眼前这个病人,五天前开始咳嗽,发烧。

    不知道是不是最早感染的,若不是,那么有可能已经出现了死亡的病例。

    一夜无话。

    翌日,省里的那位亲自过来了。

    与陈时安说了好一会儿话。

    陈时安也算是临危受命了。

    “经过治疗的病人,症状不约而同的减轻,但是,还未彻底康复。”

    “而没有经过治疗的,症状不断加重。”黎婉看着陈时安轻声说道!

    陈时安一夜都没有睡。

    病情的演化的每个阶段。

    剩下的就是如何预防感染。

    这要弄清楚病毒的原理。

    才好对症下药。

    “五号病房,病人呼吸衰竭。”

    “来不及了。”

    “八号!”

    “十三号!”

    .......

    一个个让人心情沉重的消息传来。

    今天,开始有病人出现死亡。

    这让陈时安的心头越发沉重。

    虽然来了不少专家,甚至还有正在赶来的路上。

    但如今,只是弄明白了病毒的传染途径,任何亲密接触,甚至可以通过唾液传播。

    定为传染性最强的那种。

    至于病毒的演变,至今还没有一个答案。

    源头更不必说。

    没有发现首例病例,如何寻找源头。

    作为医生,看着有病人在眼前死去,即便应该看淡生死,但是,那种无能为力的感觉,让人心头仿佛压着一块石头。

    尤其是陈时安。

    好像拥有系统之后,就药到病除,这是他第一次碰到难题。

    “学姐。”陈时安看着黎婉,语气严肃。

    “时安!”黎婉看着陈时安,莫名的生出一种不祥的预感。

    “我想亲自试验一下病毒。”陈时安看着黎婉说道!

    “你疯了。”黎婉怒道!

    已经出现了死亡病例,这无疑是在赌命。

    “我不亲身体验,很难找到症结所在。”

    “神农尝百草,才有神农百草经,我不过是试验一下病毒而已。”

    “我跟你说,是怕有什么不好的情况发生,需要你看着我。”陈时安虽然很有把握能挺过去,但万一呢!

    “不行。”黎婉红着眼眶,拼命的摇头。

    “放心没事儿的。”

    “我是医生,治病救人是应该的。”

    “或许,这也是我一身所学的意义所在。
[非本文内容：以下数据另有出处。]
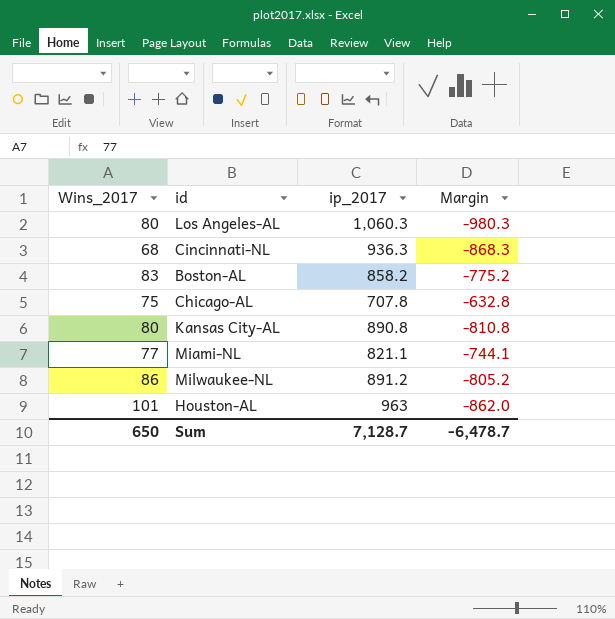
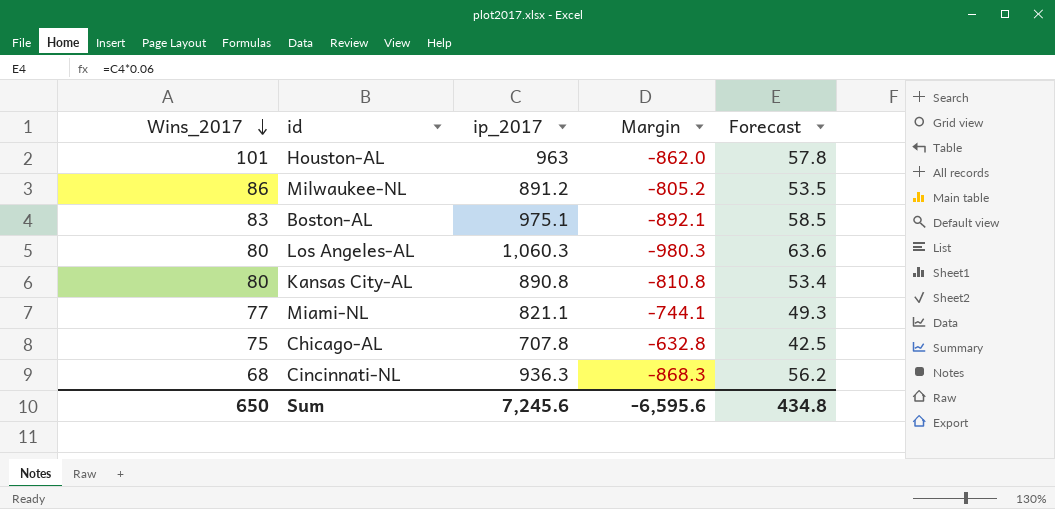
row order: none -> Wins_2017 descending
column Forecast | formula: none -> [ip_2017] * 0.06
Boston-AL | ip_2017: 858.2 -> 975.1
Boston-AL | Margin: -775.2 -> -892.1
Sum | ip_2017: 7,128.7 -> 7,245.6
Sum | Margin: -6,478.7 -> -6,595.6

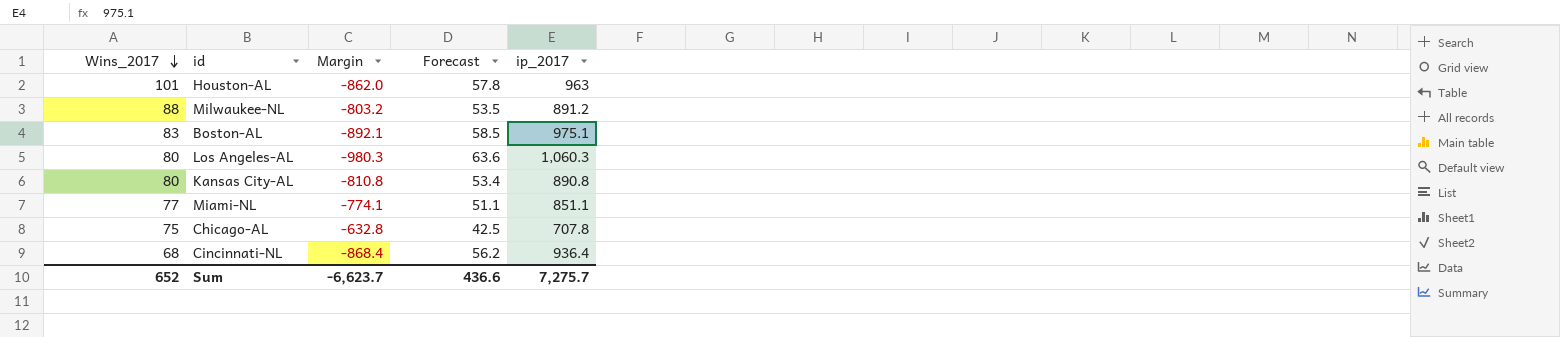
column ip_2017 | position: 3 -> 5
Milwaukee-NL | Wins_2017: 86 -> 88
Milwaukee-NL | Margin: -805.2 -> -803.2
Miami-NL | Margin: -744.1 -> -774.1
Miami-NL | Forecast: 49.3 -> 51.1
Miami-NL | ip_2017: 821.1 -> 851.1
Cincinnati-NL | Margin: -868.3 -> -868.4
Cincinnati-NL | ip_2017: 936.3 -> 936.4
Sum | Wins_2017: 650 -> 652
Sum | Margin: -6,595.6 -> -6,623.7
Sum | Forecast: 434.8 -> 436.6
Sum | ip_2017: 7,245.6 -> 7,275.7

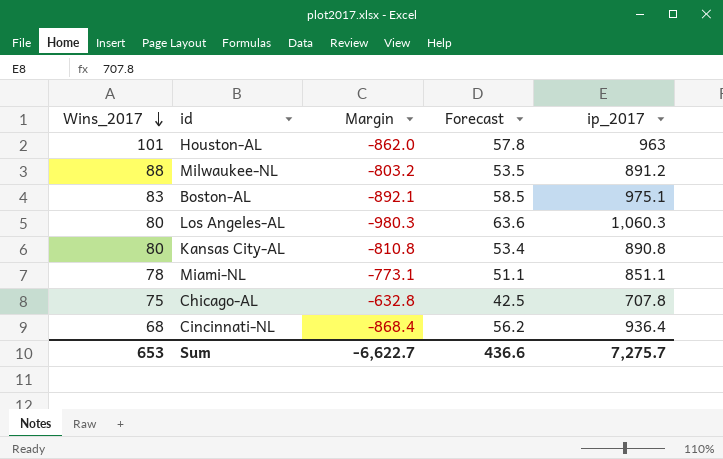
Miami-NL | Wins_2017: 77 -> 78
Miami-NL | Margin: -774.1 -> -773.1
Sum | Wins_2017: 652 -> 653
Sum | Margin: -6,623.7 -> -6,622.7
”陈时安莫名的感慨一声。

    陈时安是活的很清醒的那种人。

    但是有时候,人可能真的要冲动一回。

    这一刻,他不想其他,他只记得,他是一个医生,仅此而已。

    不觉得自己多高尚,也不想标榜,他只想救人。

    “不行,我坚决不同意。”这个时候刘学斌推门进来。

    “什么都不确定,这太危险了。”刘学斌的身后跟着朱大头。

    “正是因为什么都不确定才要如此。”

    “观察病人终究及不上亲身感受来的真实。”陈时安淡淡说道!

    这里的吵闹声惊动了不少人。

    有医院的医生,有刚刚过来的专家。

    几乎所有人都不同意陈时安的想法。

    这两天,陈时安的所作所为,他们看在眼里。

    几乎不眠不休,而且每一个他救治过的,都得到了显著的缓解。

    这样下去,未必不能找出方法。

    唯一的就是病毒随时在变,哪怕开方都不好开。

    至于疫苗,那更不是短时间能出现的。

    “你这样会显得我们很呆啊!”一个专家看着陈时安无奈的说道!

    “我也不愿意,但不是没办法吗!”陈时安笑了笑。

    “就这样决定了。”陈时安一锤定音。

    在场,所有人肃然起敬,甚至,有几个老医生潸然泪下。

    这个世界要是多出现一些陈时安这样的医生就更好了。

    普通的方式自然无法感染。